[MATERIALS PROVIDED]

++++

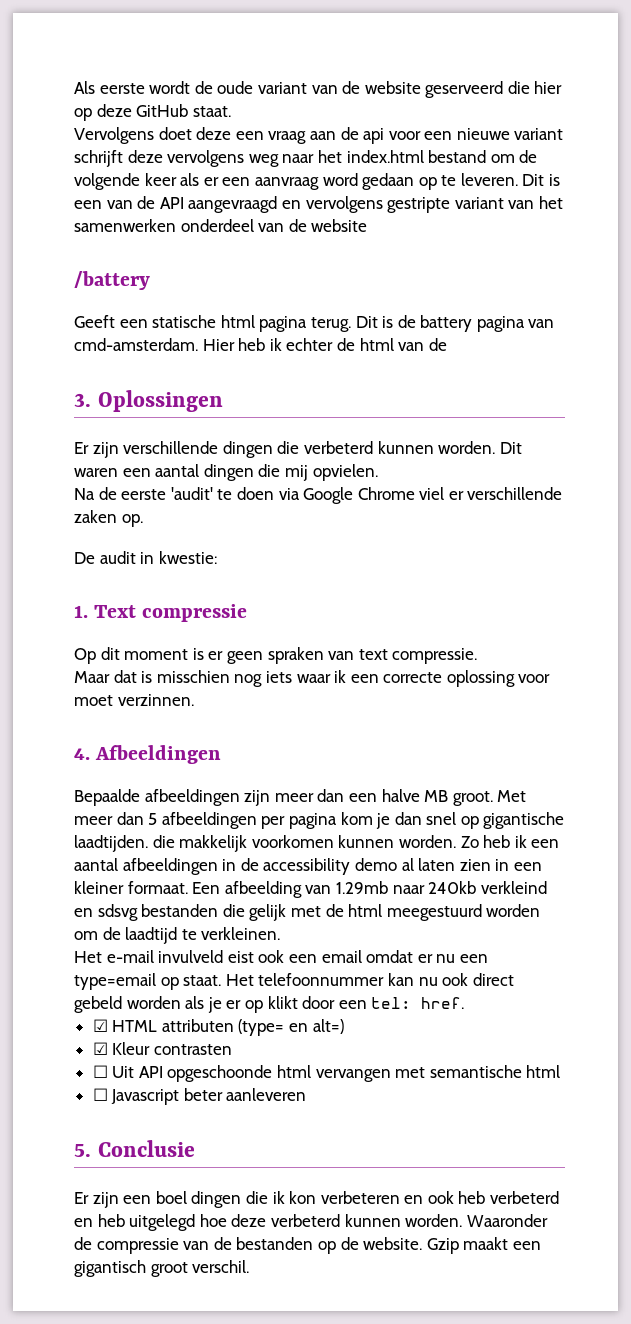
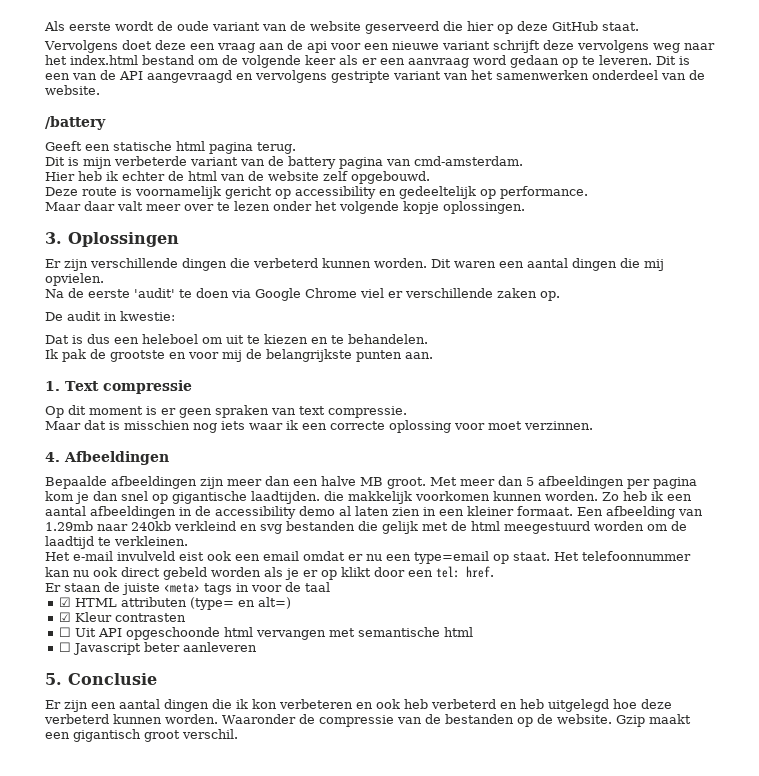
- Dit is een van de API aangevraagd en vervolgens gestripte variant van het samenwerken onderdeel van de website
+ Dit is een van de API aangevraagd en vervolgens gestripte variant van het samenwerken onderdeel van de website.
- Geeft een statische html pagina terug. Dit is de battery pagina van cmd-amsterdam. Hier heb ik echter de html van de
+ Geeft een statische html pagina terug.
+ Dit is mijn verbeterde variant van de battery pagina van cmd-amsterdam.
+ Hier heb ik echter de html van de website zelf opgebouwd.
+ Deze route is voornamelijk gericht op accessibility en gedeeltelijk op performance.
+ Maar daar valt meer over te lezen onder het volgende kopje oplossingen.
+ Dat is dus een heleboel om uit te kiezen en te behandelen.
+ Ik pak de grootste en voor mij de belangrijkste punten aan.
- Een afbeelding van 1.29mb naar 240kb verkleind en sdsvg bestanden die gelijk met de html meegestuurd worden om de laadtijd te verkleinen.
+ Een afbeelding van 1.29mb naar 240kb verkleind en svg bestanden die gelijk met de html meegestuurd worden om de laadtijd te verkleinen.
+ Er staan de juiste <meta> tags in voor de taal
- Er zijn een boel dingen die ik kon verbeteren en ook heb verbeterd en heb uitgelegd hoe deze verbeterd kunnen worden.
+ Er zijn een aantal dingen die ik kon verbeteren en ook heb verbeterd en heb uitgelegd hoe deze verbeterd kunnen worden.

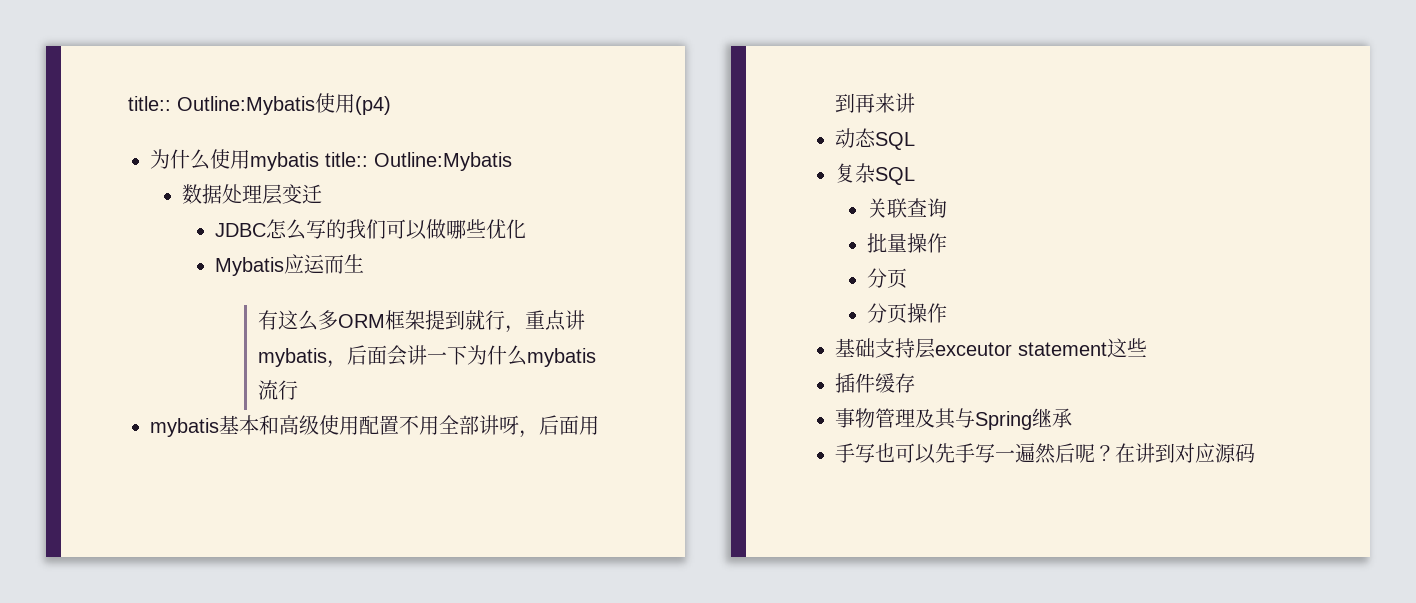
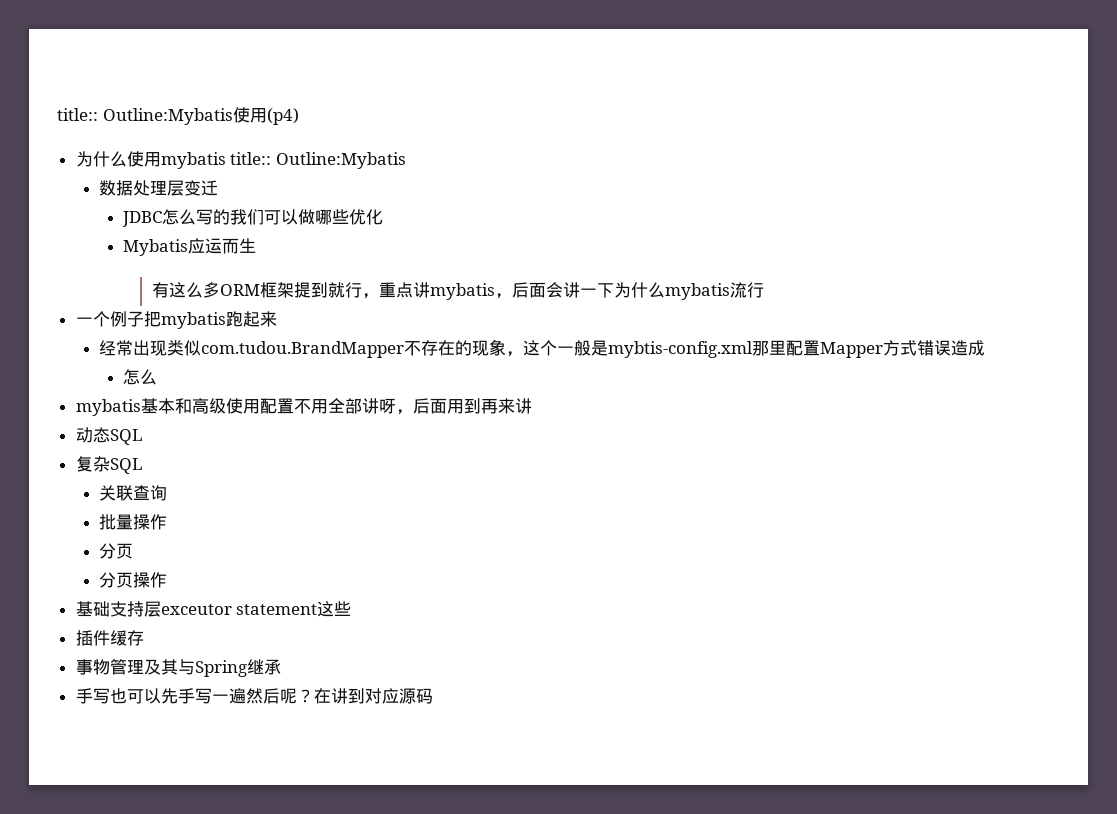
+ 一个例子把mybatis跑起来
+ 经常出现类似com.tudou.BrandMapper不存在的现象，这个一般是mybtis-config.xml那里配置Mapper方式错误造成
+ 怎么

++++

Return each record above as it stands. Pictures stay out.

- Dit is een van de API aangevraagd en vervolgens gestripte variant van het samenwerken onderdeel van de website
+ Dit is een van de API aangevraagd en vervolgens gestripte variant van het samenwerken onderdeel van de website.
- Geeft een statische html pagina terug. Dit is de battery pagina van cmd-amsterdam. Hier heb ik echter de html van de
+ Geeft een statische html pagina terug.
+ Dit is mijn verbeterde variant van de battery pagina van cmd-amsterdam.
+ Hier heb ik echter de html van de website zelf opgebouwd.
+ Deze route is voornamelijk gericht op accessibility en gedeeltelijk op performance.
+ Maar daar valt meer over te lezen onder het volgende kopje oplossingen.
+ Dat is dus een heleboel om uit te kiezen en te behandelen.
+ Ik pak de grootste en voor mij de belangrijkste punten aan.
- Een afbeelding van 1.29mb naar 240kb verkleind en sdsvg bestanden die gelijk met de html meegestuurd worden om de laadtijd te verkleinen.
+ Een afbeelding van 1.29mb naar 240kb verkleind en svg bestanden die gelijk met de html meegestuurd worden om de laadtijd te verkleinen.
+ Er staan de juiste <meta> tags in voor de taal
- Er zijn een boel dingen die ik kon verbeteren en ook heb verbeterd en heb uitgelegd hoe deze verbeterd kunnen worden.
+ Er zijn een aantal dingen die ik kon verbeteren en ook heb verbeterd en heb uitgelegd hoe deze verbeterd kunnen worden.

+ 一个例子把mybatis跑起来
+ 经常出现类似com.tudou.BrandMapper不存在的现象，这个一般是mybtis-config.xml那里配置Mapper方式错误造成
+ 怎么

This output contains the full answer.